Çok kötü bir oyunla kaybedilen Eskişehir maçından sonra bir diğer zorlu rakip vardı karşıda Gençlerbirliği. Maç öyle bir başladı ki Stoch inanılmaz bir gol attı ve daha 2. dkda öne geçirdi Fenerbahçeyi. Bu golün ardından maçın üstünlüğünü 1 dakika bile bırakmayan Fenerbahçe vardı sahada. Özellikle eski maçlara oranla kanatları daha fazla kullanıyor, Mehmet-Gökhan ikilisi hiç olmadığı kadar iyi oynuyordu. Birkaç maçtır kötü oynayan Cristian'ın da iyi oyunu sonucu takım rayına oturdu.
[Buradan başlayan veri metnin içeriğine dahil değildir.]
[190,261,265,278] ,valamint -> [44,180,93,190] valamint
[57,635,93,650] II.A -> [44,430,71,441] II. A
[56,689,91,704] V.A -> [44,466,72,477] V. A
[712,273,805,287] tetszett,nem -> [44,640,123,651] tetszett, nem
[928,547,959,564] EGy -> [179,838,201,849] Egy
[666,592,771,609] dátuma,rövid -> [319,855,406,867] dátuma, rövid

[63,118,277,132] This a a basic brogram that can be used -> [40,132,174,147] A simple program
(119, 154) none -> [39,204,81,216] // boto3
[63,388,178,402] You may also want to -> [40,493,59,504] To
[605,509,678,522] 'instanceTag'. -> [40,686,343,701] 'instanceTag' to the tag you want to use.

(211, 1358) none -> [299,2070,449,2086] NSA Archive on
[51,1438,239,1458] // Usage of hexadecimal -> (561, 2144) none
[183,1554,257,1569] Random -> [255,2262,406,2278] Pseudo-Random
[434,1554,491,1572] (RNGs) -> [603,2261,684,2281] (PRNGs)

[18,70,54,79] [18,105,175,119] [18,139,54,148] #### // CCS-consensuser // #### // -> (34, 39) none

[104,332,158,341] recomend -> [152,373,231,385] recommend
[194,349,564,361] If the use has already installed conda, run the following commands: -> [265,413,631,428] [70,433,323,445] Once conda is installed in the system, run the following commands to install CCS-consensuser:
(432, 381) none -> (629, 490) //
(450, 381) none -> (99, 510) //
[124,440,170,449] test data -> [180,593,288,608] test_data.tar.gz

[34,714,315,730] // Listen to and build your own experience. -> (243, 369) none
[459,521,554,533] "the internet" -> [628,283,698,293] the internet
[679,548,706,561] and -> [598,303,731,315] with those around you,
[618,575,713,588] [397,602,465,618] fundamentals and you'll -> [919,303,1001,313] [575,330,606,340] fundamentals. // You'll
Ortasahada kazanılan üstünlük ve başarılı paslar sonucu Gençlerbirliği daha fazla dayanamadı ve ilk yarı biterken kalesinde 3 gol gördü. İlk yarıda izlediğimiz gollerin üçü de muhteşemdi. İkinci yarı başladığında ilk yarıdan da pek farklı değildi. Yine üstün bir Fenerbahçe vardı sahada. Girdiği pozisyonları da bir güzel harcayan ! Kaptan'ın dümeni alması ile skor bir anda 5-1 'i gördü. Dia'nın güzel golü de skoru belirledi.

Fenerbahçe Kadıköy'de 37 maçtır yenilmiyor. Porto'dan sonra dünya'da ikinci sırada. Bu maçın diğer maçlardan en önemli farkı, oyuncuların gayreti,özverisi ve takım oluşu idi. Sahada canlı izlediğimizde bunu çok daha net görebiliyorduk. Geçen seneki Antalyaspor maçına benzer bir hava vardı. Ekstradan üç tane de sihirli ayak vardı tabii. Genel olarak bütün takım iyi olsa da özellikle Stoch,Sow ve Alex ayrı bir futbol oynadılar.

Fenerbahçe gerek oynadığı futbol gerek de kazandığı moral ile yarışa tekrar başladı ve Ankaragücü maçı da ayrı bir önem kazandı. Deplasmanlardaki kötü gidişata bir dur diyeceklerdir bu maçta.